There was no further disputation between the lawyer and Valentine. George Sheldon began to understand that a secret marriage was not to be accomplished in the present position of affairs.

“I am half inclined to suspect that Phil knows something about that money,” he said presently, “and is playing some artful game of his own.”

“In that case your better policy would be to take the initiative,” answered Valentine.

“I have no other course.”

“And will Charlotte know — will she know that I have been concerned in this business?” asked Valentine, growing very pale all of sudden. He was thinking how mean he must appear in Miss Halliday’s eyes, if she came to understand that he had known her to be John Haygarth’s heiress at the time he won from her the sweet confession of her love. “Will she ever believe how pure and true my love has been, if she comes to know this?” he asked himself despairingly, while George Sheldon deliberated in silence for a few moments.

“She need know nothing until the business comes to a head,” replied George at last. “You see, there may be no resistance on the part of the Crown lawyers; and, in that case, Miss Halliday will get her rights after a moderate amount of delay.
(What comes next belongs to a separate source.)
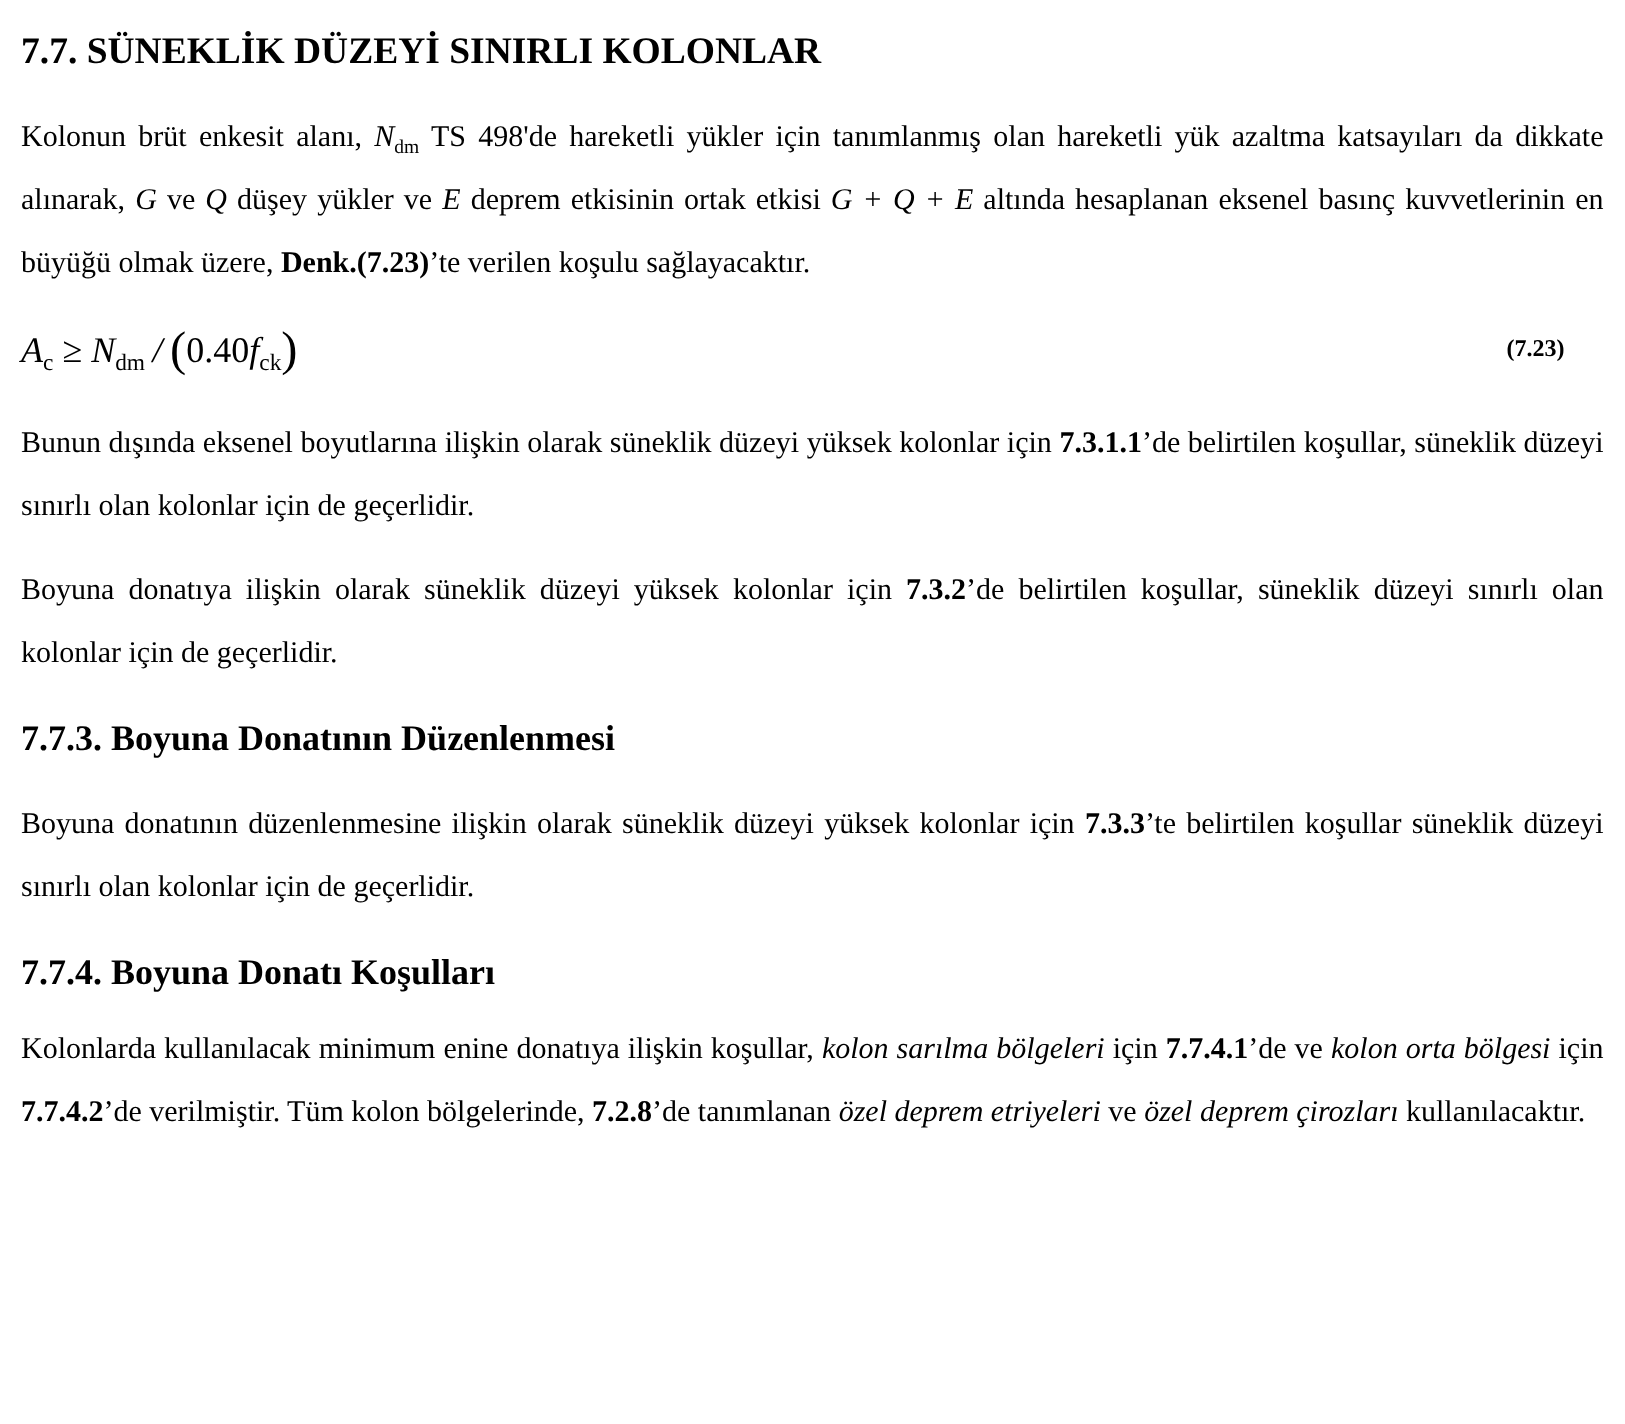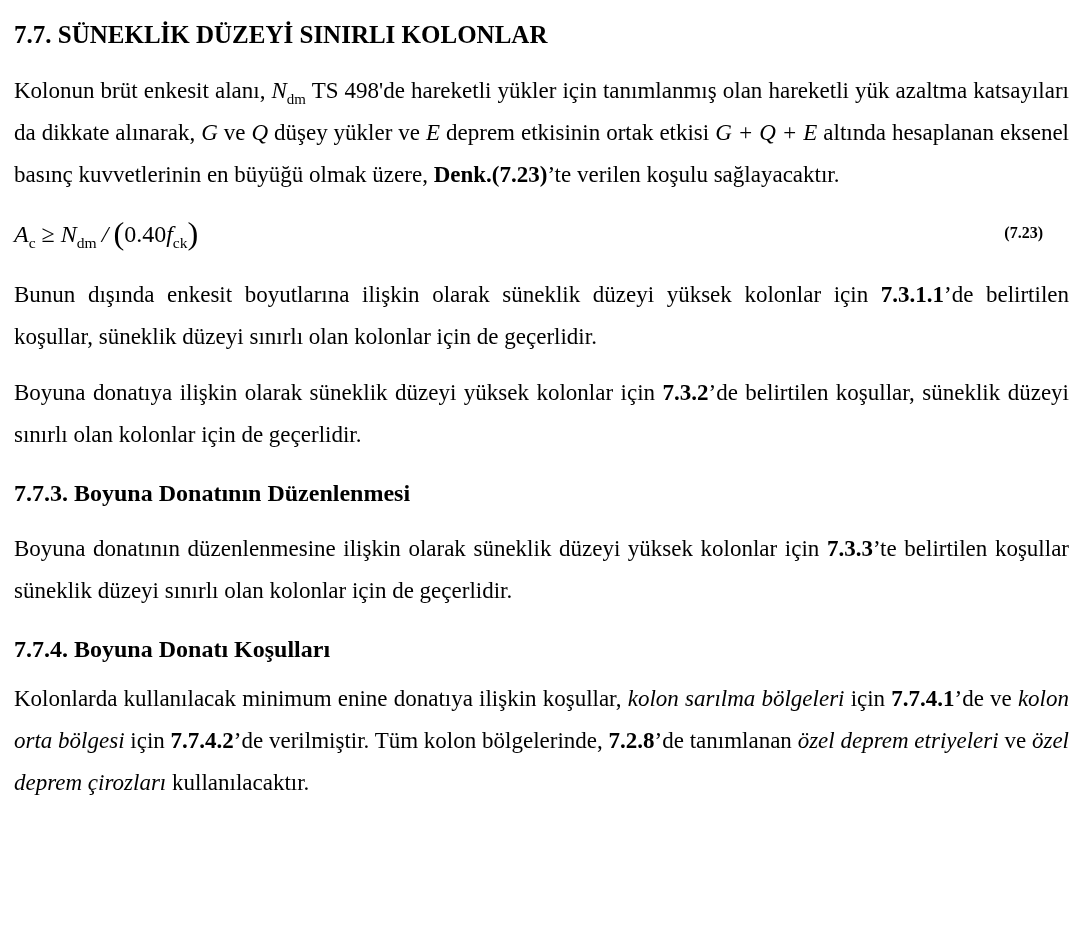"Kolonun brüt enkesit alanı, Ndm" p.para { font-size: 23px -> 20px }
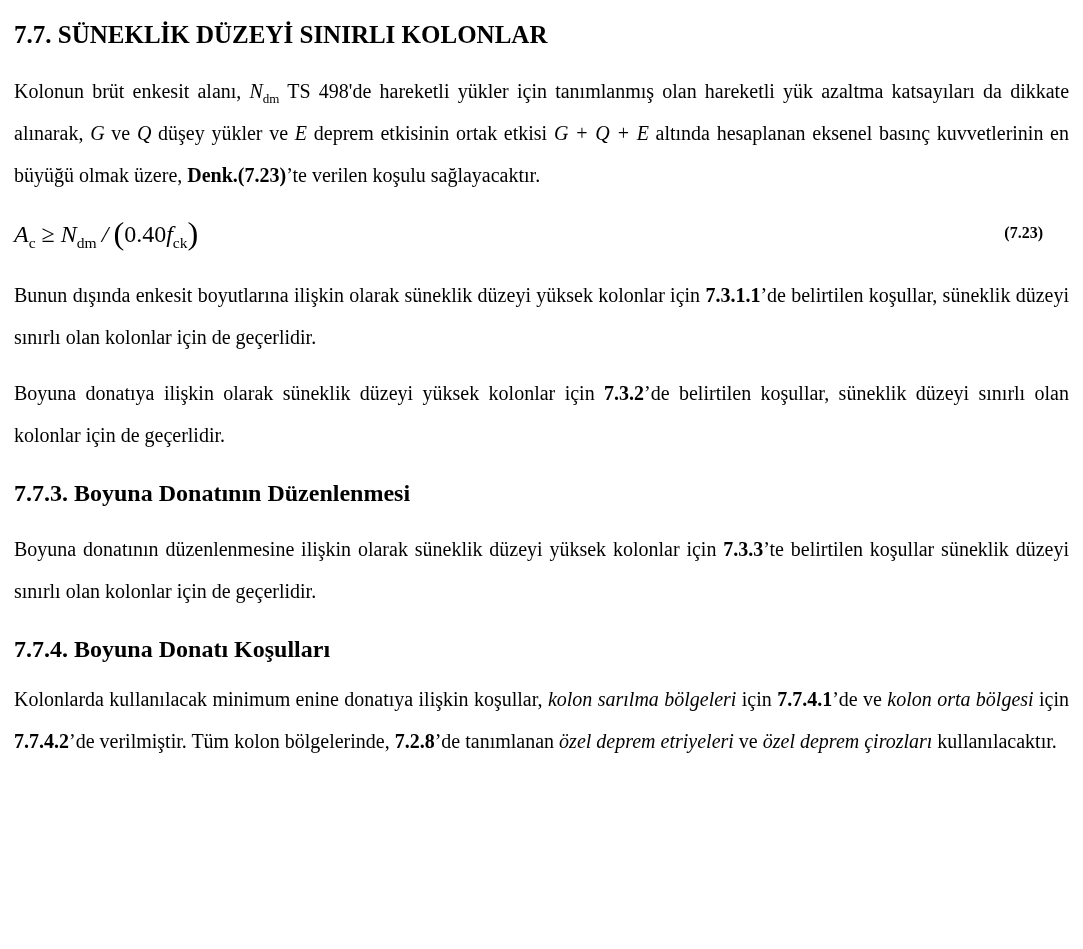"Bunun dışında enkesit boyutlarına" span { text: enkesit -> eksenel }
But if they choose to dispute her claim, it will be quite another thing — Halliday versus the Queen, and so on — with no end of swell Q.O.‘s against us. In the latter case you’ll have to put all your adventures at Ullerton and Huxter’s Cross into an affidavit, and Miss H. must know everything.”

“Yes; and then she will think — ah, no; I do not believe she can misunderstand me, come what may.”

“All doubt and difficulty might be avoided if you would manage a marriage on the quiet off-hand,” said George. “I tell you again that I cannot do that; and that, even if it were possible, I would not attempt it.”

“So be it. You elect to ride the high horse; take care that magnificent animal doesn’t give you an ugly tumble.”

“I can take my chance.”

“And I must take my chance against that brother of mine. The winning cards are all in my own hand this time, and it will be uncommonly hard if he gets the best of me.”

On this the two gentlemen parted. Valentine went to look at a bachelor’s lodging in the neighbourhood of the Edgeware-road, which he had seen advertised in that morning’s Times; and George Sheldon started for Bayswater, where he was always sure of a dinner and a liberal allowance of good wine from the hospitality of his prosperous kinsman.